Atomic Commits compared to other (RDF) delta models

Let's compare the Atomic Commit approach with some existing protocols for communicating state changes / patches / mutations / deltas in linked data, JSON and text files. First, I'll briefly discuss the existing examples (open a PR / issue if we're missing something!). After that, we'll discuss how Atomic Data differs from the existing ones.

Git

This might be an odd one in this list, but it is an interesting one nonetheless. Git is an incredibly popular version control system that is used by most software developers to manage their code. It's a decentralized concept which allows multiple computers to share a log of commits, which together represent a folder with its files and its history. It uses hashing to represent (parts of) data (which keeps the .git folder compact through deduplication), and uses cryptographic keys to sign commits and verify authorship. It is designed to work in the paradigm of text files, newlines and folders. Since most data can be represented as text files in a folder, Git is very flexible. This is partly because people are familiar with Git, but also because it has a great ecosystem - platforms such as Github provide a clean UI, cloud storage, issue tracking, authorization, authentication and more for free, as long as you use Git to manage your versions.

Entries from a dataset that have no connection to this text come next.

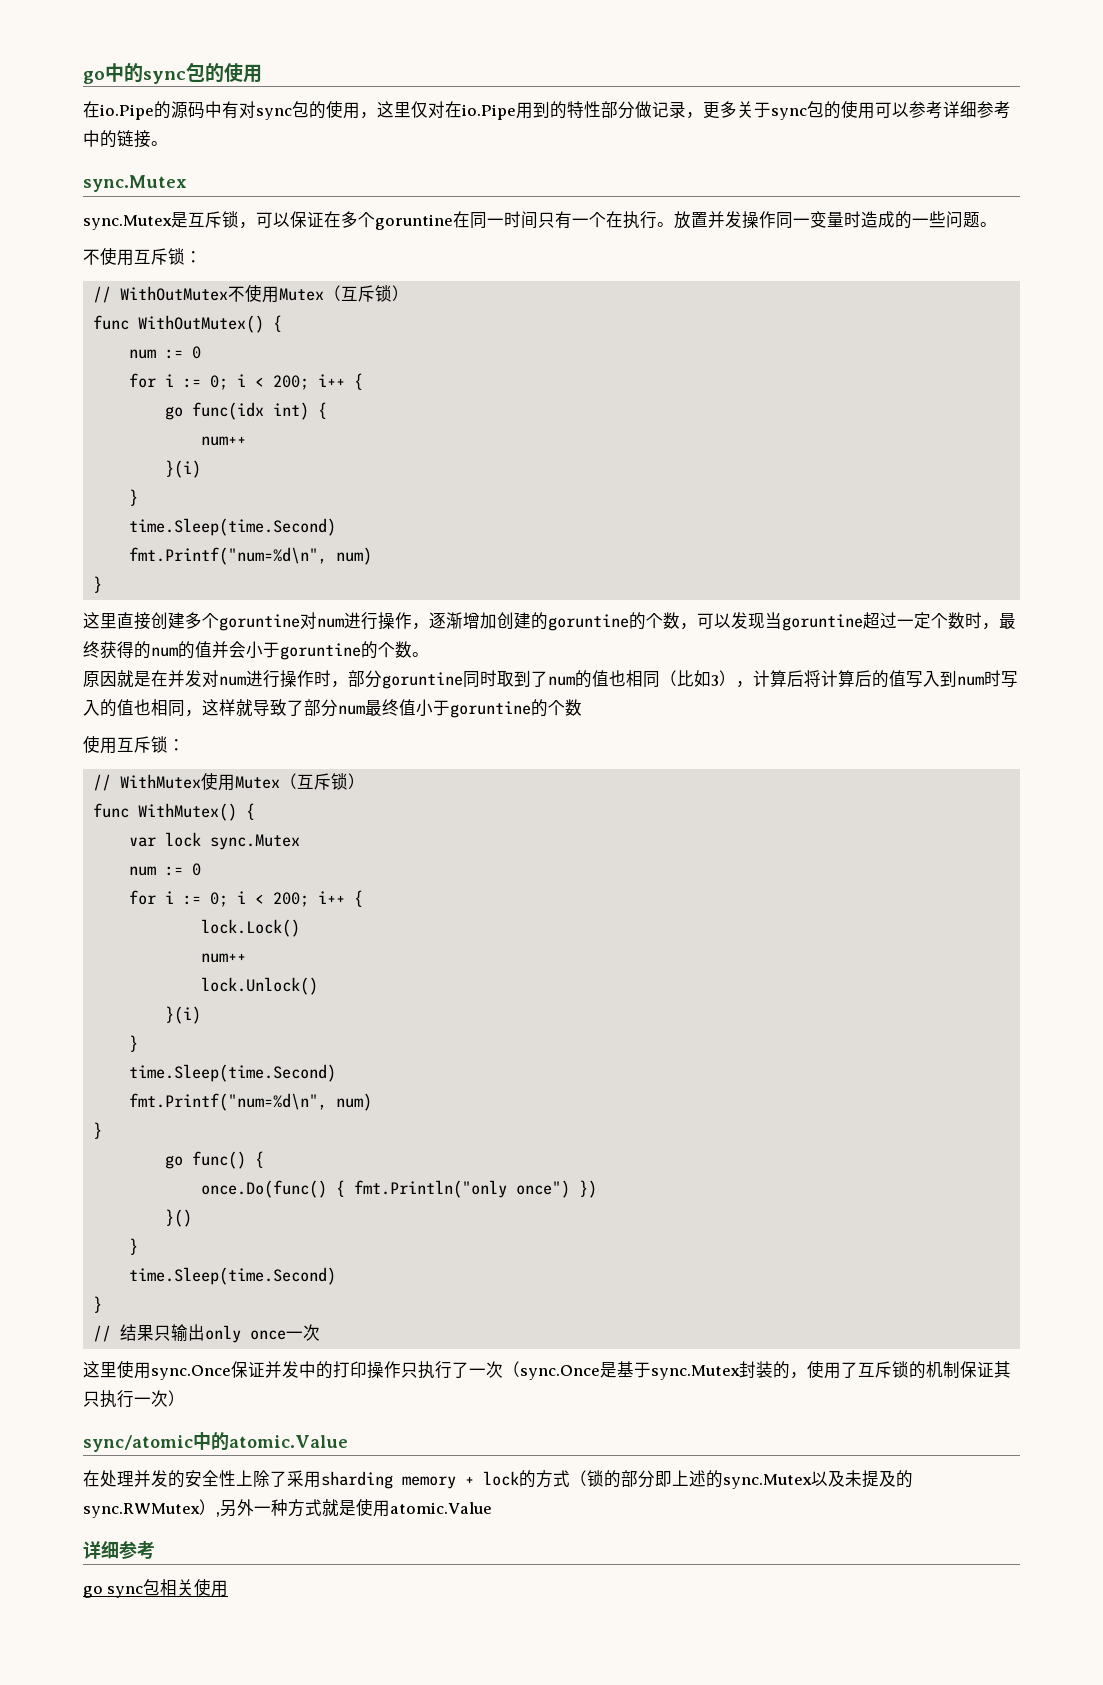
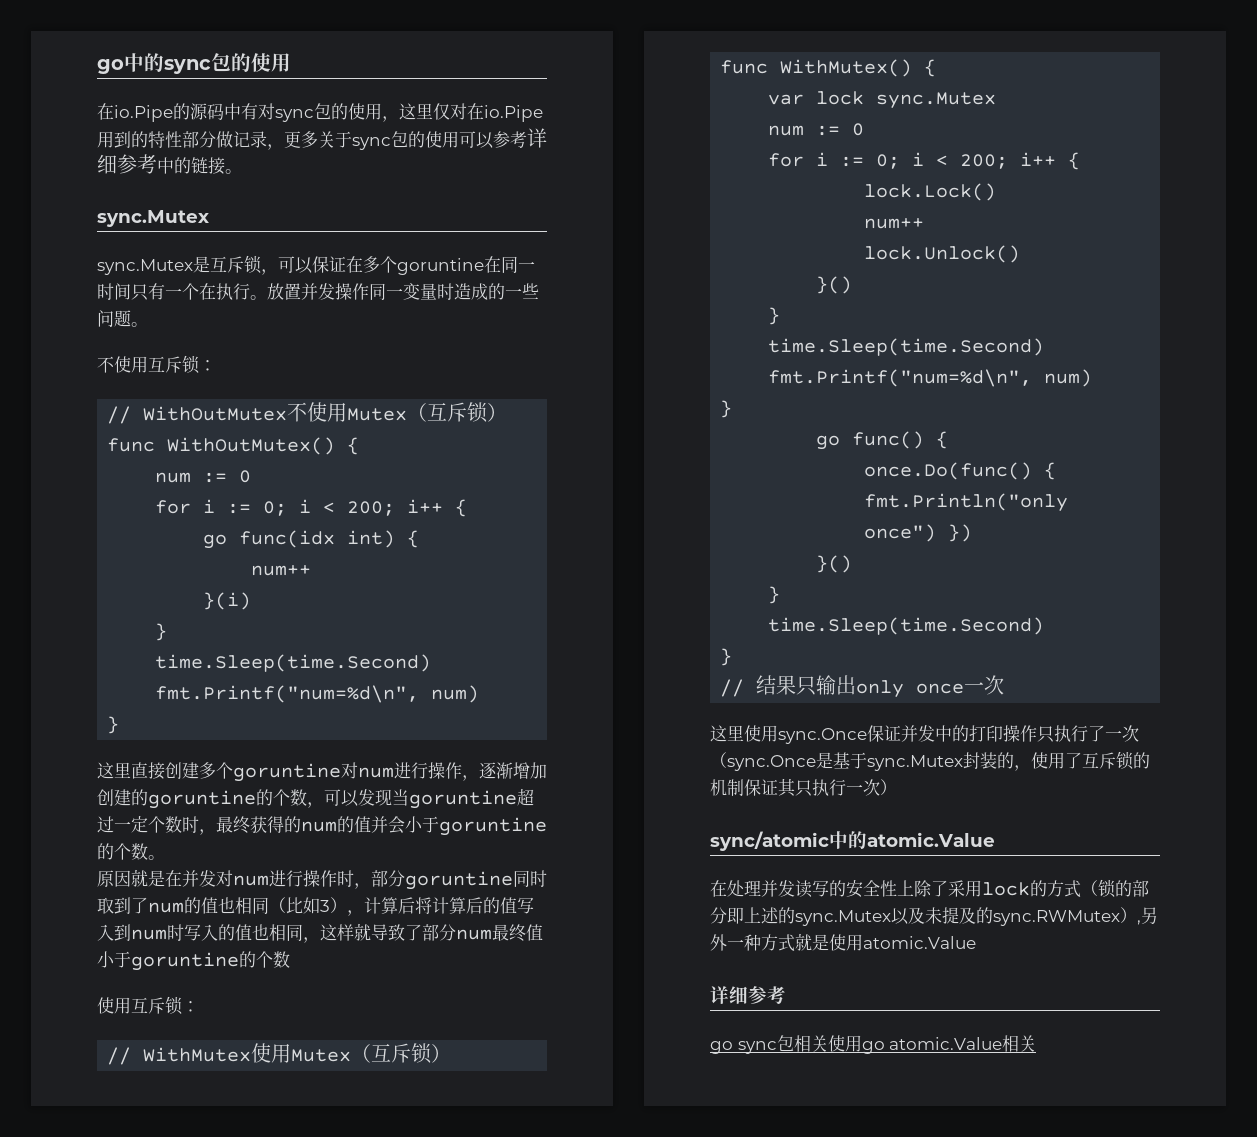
  lock.Unlock()
- }(i)
+ }()
- 在处理并发的安全性上除了采用sharding memory + lock的方式（锁的部分即上述的sync.Mutex以及未提及的sync.RWMutex）,另外一种方式就是使用atomic.Value
+ 在处理并发读写的安全性上除了采用lock的方式（锁的部分即上述的sync.Mutex以及未提及的sync.RWMutex）,另外一种方式就是使用atomic.Value
- go sync包相关使用
+ go sync包相关使用go atomic.Value相关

However, Git doesn't work great for structured data - especially when it changes a lot. Git, on its own, does not perform any validations on integrity of data. Git also does not adhere to some standardized serialization format for storing commits, which makes sense, because it was designed as a tool to solve a problem, and not as some standard that is to be used in various other systems. Also, git is kind of a heavyweight abstraction for many applications. It is designed for collaborating on open source projects, which means dealing with decentralized data storage and merge conflicts - things that might not be required in other kinds of scenarios.

RDF mutation systems

Let's move on to specifications that mutate RDF specifically:

.n3 Patch

N3 Patch is part of the Solid spec, since december 2021.

It uses the N3 serialization format to describe changes to RDF documents.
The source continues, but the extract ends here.